# To do
The line containing "discount: 2% = 5.39 -> none" and every line after it through the end of the records: return those exactly, and nothing more.
[[ Data to process open ]]
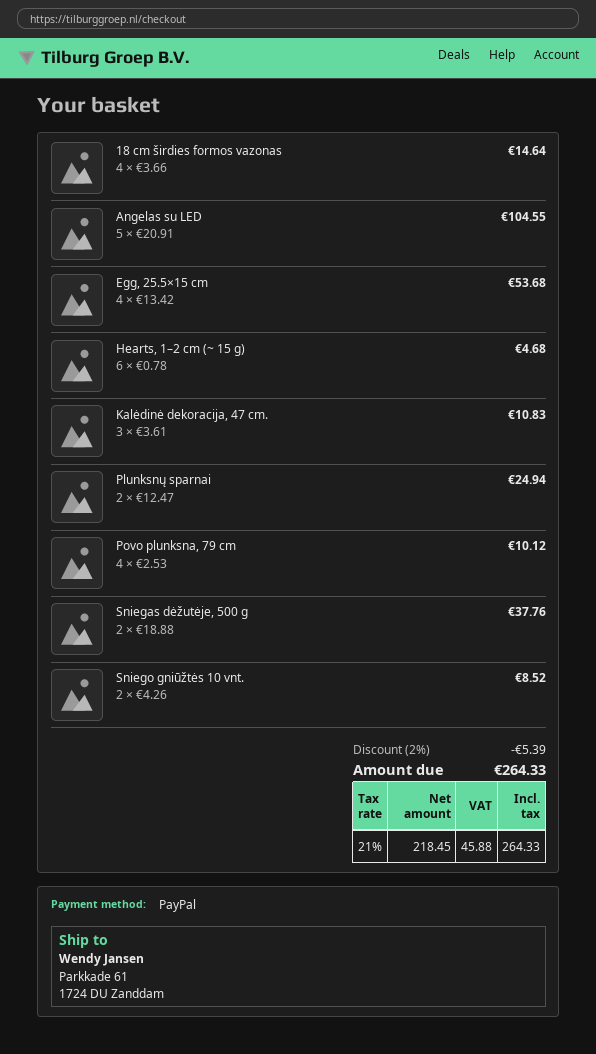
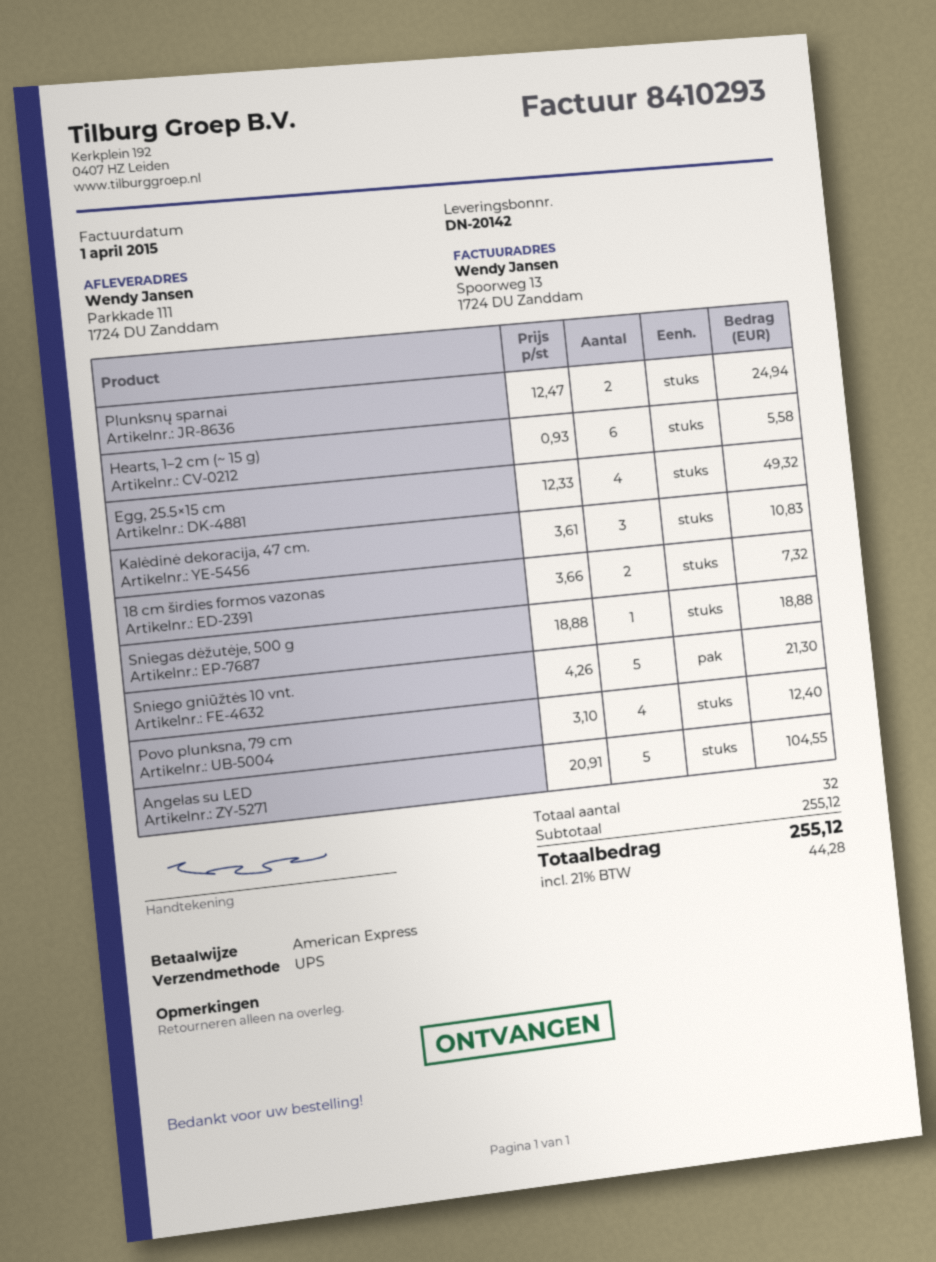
payment method: PayPal -> American Express
ship to: Parkkade 61, 1724 DU Zanddam -> Parkkade 111, 1724 DU Zanddam
18 cm širdies formos vazonas: 4 x 3.66 = 14.64 -> 2 x 3.66 = 7.32
Egg, 25.5×15 cm: 4 x 13.42 = 53.68 -> 4 x 12.33 = 49.32
Hearts, 1–2 cm (~ 15 g): 6 x 0.78 = 4.68 -> 6 x 0.93 = 5.58
Povo plunksna, 79 cm: 4 x 2.53 = 10.12 -> 4 x 3.10 = 12.40
Sniegas dėžutėje, 500 g: 2 x 18.88 = 37.76 -> 1 x 18.88 = 18.88
Sniego gniūžtės 10 vnt.: 2 x 4.26 = 8.52 -> 5 x 4.26 = 21.30
discount: 2% = 5.39 -> none
tax: 21% = 45.88 -> 21% = 44.28
total: 264.33 -> 255.12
[[ Data to process closed ]]
# Response to this task
discount: 2% = 5.39 -> none
tax: 21% = 45.88 -> 21% = 44.28
total: 264.33 -> 255.12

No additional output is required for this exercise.